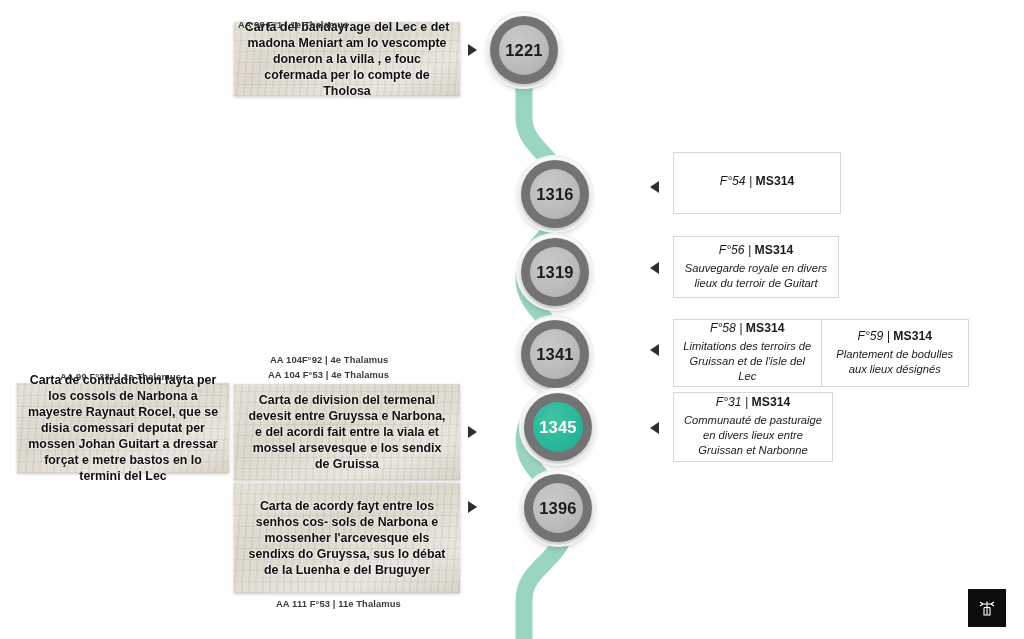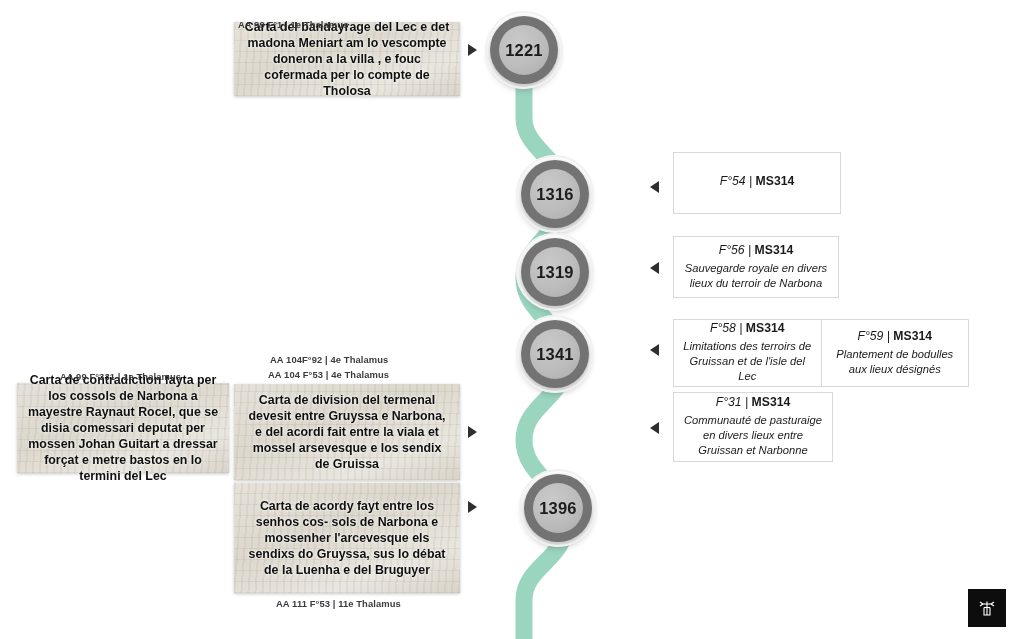--- a/index.html
+++ b/index.html
@@ -117,20 +117,23 @@
   </div>
   <div class="node" style="left:521px;top:160px;">
     <div class="disc">1316</div>
   </div>
   <div class="node" style="left:521px;top:238px;">
     <div class="disc">1319</div>
   </div>
   <div class="node" style="left:521px;top:320px;">
     <div class="disc">1341</div>
   </div>
+  <div class="node active" style="left:524px;top:393px;">
+    <div class="disc">1345</div>
+  </div>
   <div class="node" style="left:524px;top:474px;">
     <div class="disc">1396</div>
   </div>
 
   <div class="cap" style="left:238px;top:19px;">AA 99 F°1 | 1e Thalamus</div>
   <div class="ms-card" style="left:234px;top:22px;width:226px;height:74px;">
     <div class="ms-text">Carta del bandayrage del Lec e det madona Meniart am lo vescompte doneron a la villa , e fouc cofermada per lo compte de Tholosa</div>
   </div>
   <div class="arrow right" style="left:468px;top:44px;"></div>
 
@@ -164,21 +167,21 @@
   </div>
 
   <div class="arrow left" style="left:650px;top:262px;"></div>
   <div class="info-box" style="left:673px;top:236px;width:166px;height:62px;">
     <div class="info-col">
       <div class="info-head">
         <span>F°56</span>
         <span>|</span>
         <b>MS314</b>
       </div>
-      <div class="info-body">Sauvegarde royale en divers lieux du terroir de Narbona</div>
+      <div class="info-body">Sauvegarde royale en divers lieux du terroir de Guitart</div>
     </div>
   </div>
 
   <div class="arrow left" style="left:650px;top:344px;"></div>
   <div class="info-box" style="left:673px;top:319px;width:296px;height:68px;">
     <div class="info-col">
       <div class="info-head">
         <span>F°58</span>
         <span>|</span>
         <b>MS314</b>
○ ○ ○ ○ ○ ○ ○
Scan the entries above. Copy each line that has the string "body".

-      <div class="info-body">Sauvegarde royale en divers lieux du terroir de Narbona</div>
+      <div class="info-body">Sauvegarde royale en divers lieux du terroir de Guitart</div>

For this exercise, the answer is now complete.